As for your collection it looks quite nice and diverse. What exactly is that black looking thing with bit burger on its side?


----------



## tjcruiser

Looks like you "have your story, and you're stickin' to it"! Kind of fun to have a background narrative like that.

What mfr made that black steamer in your first pic? That's not a Fleischmann by any chance, is it?

TJ


----------



## New Berlin RR

gc53dfgc said:


> Well first off keeping reserved slots on here is now a complete waste as you can no longer edit them after 24 hours so get rid of them or put something in them.
> 
> As for your collection it looks quite nice and diverse. What exactly is that black looking thing with bit burger on its side?

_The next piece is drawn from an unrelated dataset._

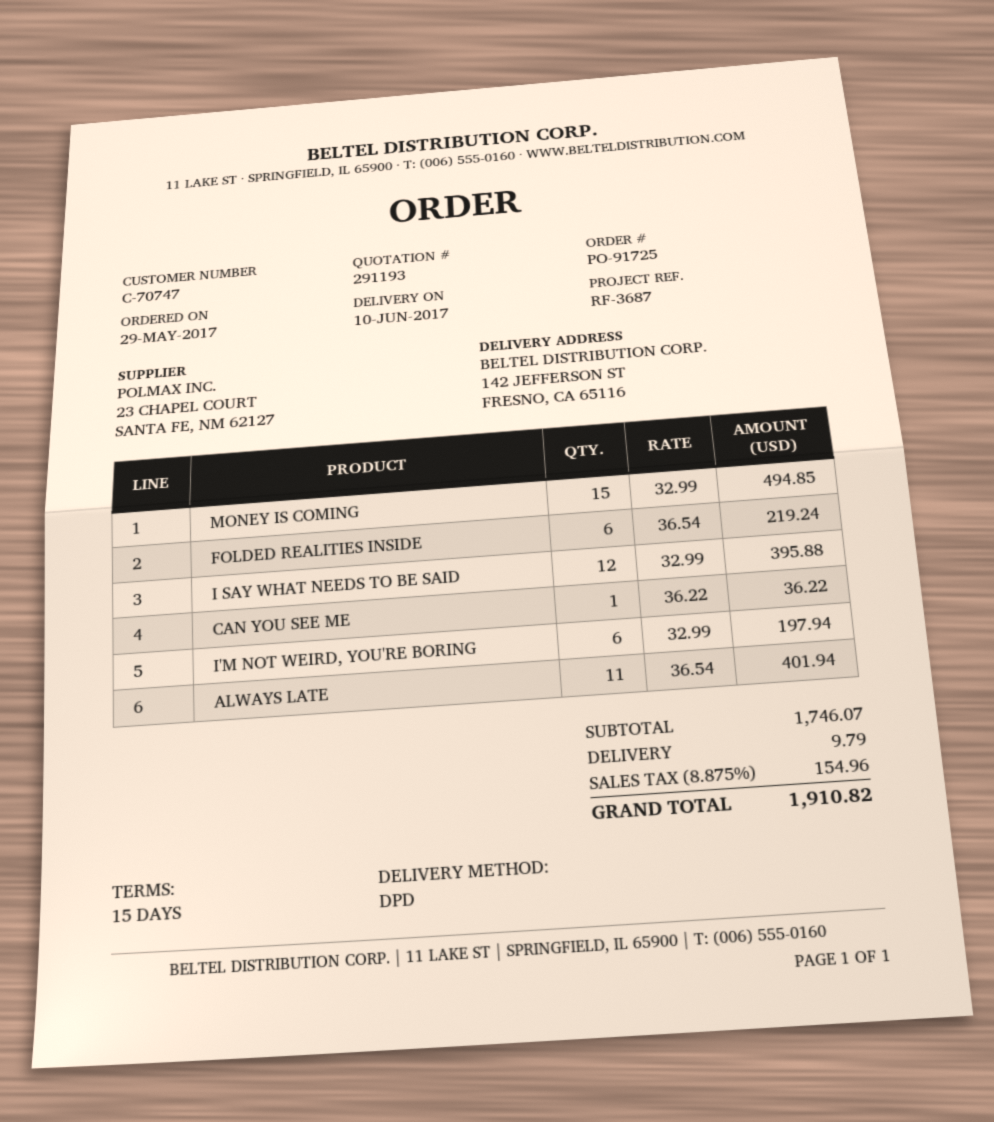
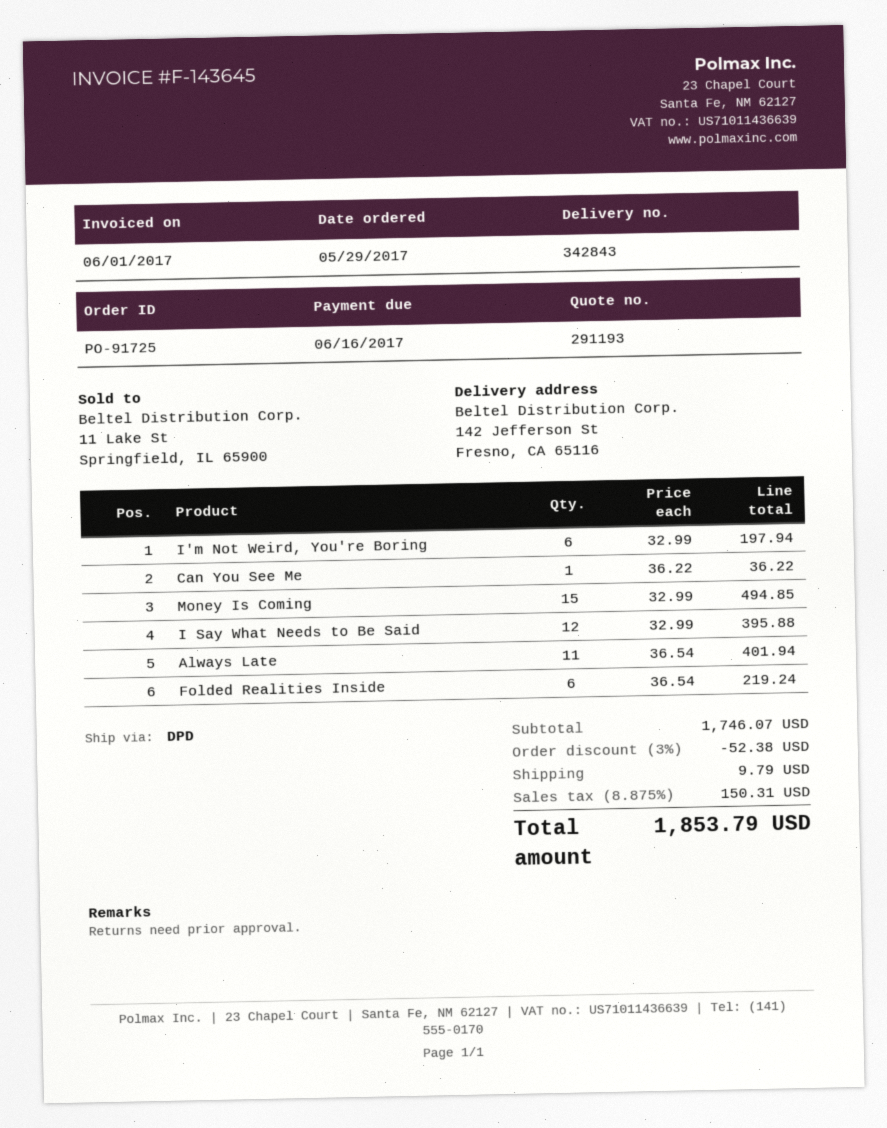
discount: none -> 3% = 52.38
tax: 8.875% = 154.96 -> 8.875% = 150.31
total: 1910.82 -> 1853.79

I added more (the reserved were just so i could put more in as I was heading out some place and needed a few extra spots for more) and the Bitburger Colani "thing" is a truck  its from Germany 




tjcruiser said:


> Looks like you "have your story, and you're stickin' to it"! Kind of fun to have a background narrative like that.
> 
> What mfr made that black steamer in your first pic? That's not a Fleischmann by any chance, is it?
> 
> TJ


Its a Rivarosi engine, both steamers are, I wish they were Fleischmanns but what ever, ill grab a few later , and yea thats most of the back story, I may add more later as it develops or I think of more to add...just wanted to get the main history down for you guys 


Hope you guys enjoy it and like all that I hopefully will be able to do


----------



## [email protected]

That carpet is really white! Must be new...


----------



## Fifer

New Berlin , I love the fun you are having and hate to be a party pooper but you really MUST get those trains up off that carpet. It will not be long and they will all be full of carpet lint and not running any longer. I work on customer locomotive and see this nearly every week.
Any whooo still have fun, that is the idea !!!!!

:thumbsup:

Mike


----------



## New Berlin RR

Fifer said:


> New Berlin , I love the fun you are having and hate to be a party pooper but you really MUST get those trains up off that carpet. It will not be long and they will all be full of carpet lint and not running any longer. I work on customer locomotive and see this nearly every week.
> Any whooo still have fun, that is the idea !!!!!
> 
> :thumbsup:
> 
> Mike


Fifer (Mike), I know what you mean, that track was just a quickie to set them on so I could get the shot when I got the trains and that set, I since then found my set the parents bought me 8 years ago (oh my) anyways I run the trains on the EZ track now so they remain off the carpet, but I know what you mean about the carpet and what not...i just cured a friends loco of carpet-itius-lintus-majoris and lets just say it was a lot of touch and go in the ICU for the poor loco...5hours on the operation table yikes and thats not the longest ive had one of his locos either....


----------



## Fifer

New Berlin RR said:


> carpet-itius-lintus-majoris


I love it !!!!!!:laugh::laugh:

Mike


----------



## gustovski

why dont you set it up on a table?


----------



## [email protected]

I live on the floor. It is easier for me to work that way, too.


----------



## Conductorjoe

By using Easy Track it will not stop the problem. Even that close to the carpet over time the locos and cars will pick up fibers, lent and dust.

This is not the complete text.